● ASSIGNED TASK: After the line containing "margin-left: none ->", copy nothing more; up to and including it, copy every line of the listing exactly from the first, leaving out the pictures.

################

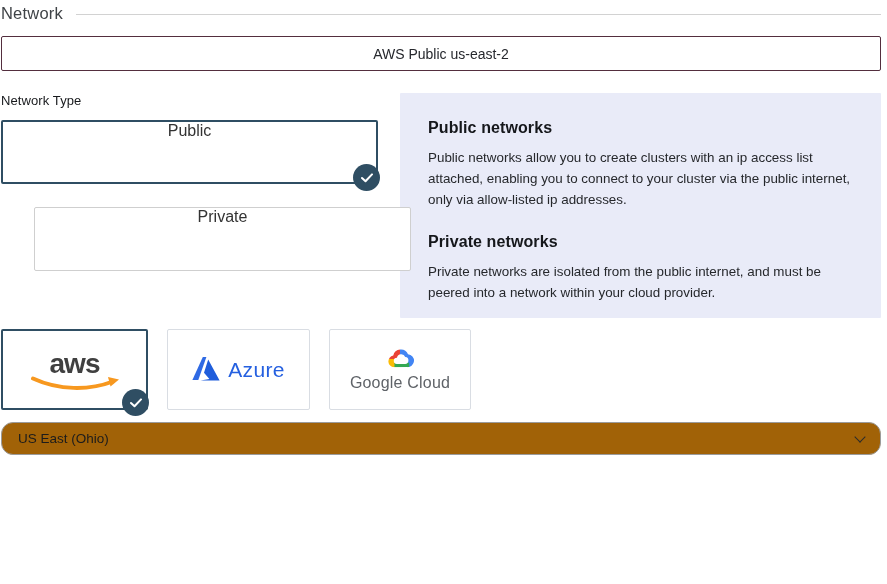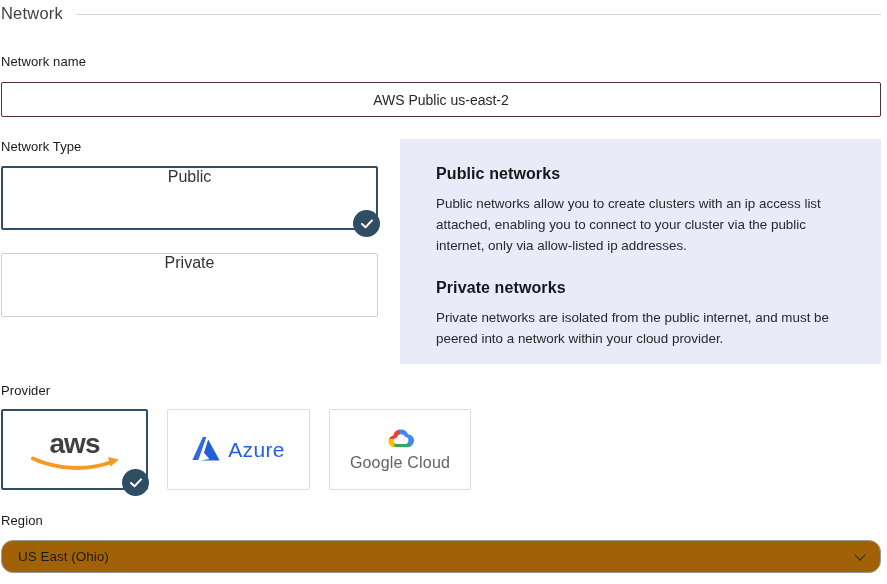"Network name" div.field-label { html: <div>Network name</div> -> none }
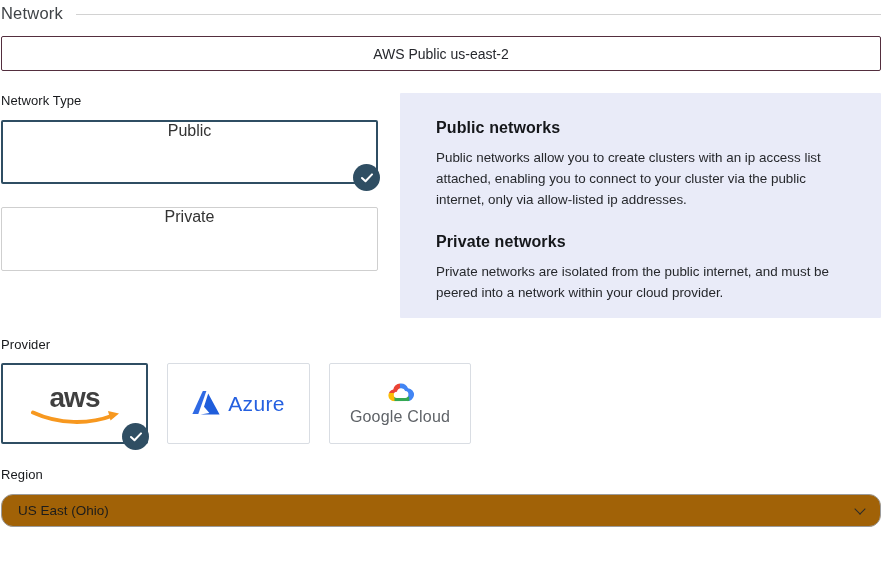"Public networks" .info-panel { padding: 26px 36px -> 26px 28px }
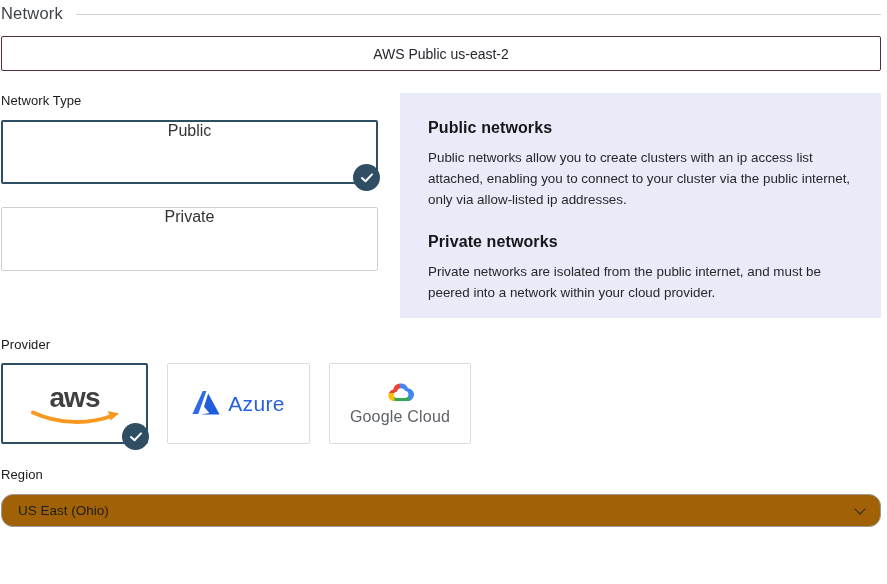"Private" .choice-card + .choice-card { margin-left: none -> 33px }
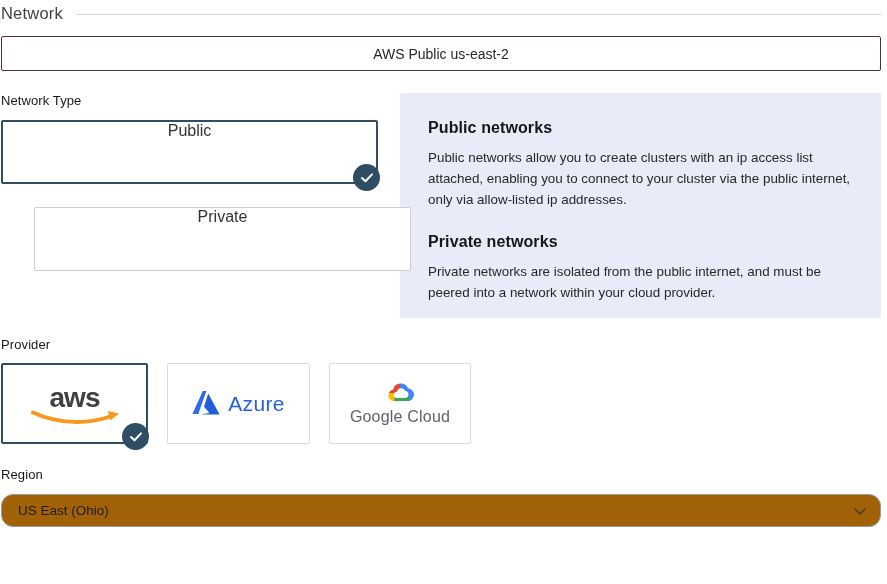"Provider" div.field-label { html: <div>Provider</div> -> none }
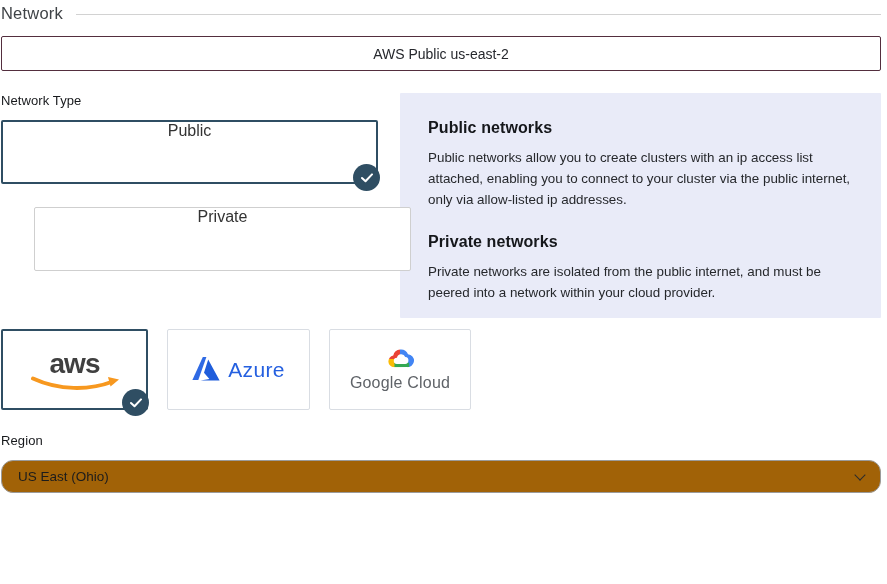"Region" div.field-label { html: <div>Region</div> -> none }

################

● ANSWER FOR THIS EXERCISE:
"Network name" div.field-label { html: <div>Network name</div> -> none }
"Public networks" .info-panel { padding: 26px 36px -> 26px 28px }
"Private" .choice-card + .choice-card { margin-left: none -> 33px }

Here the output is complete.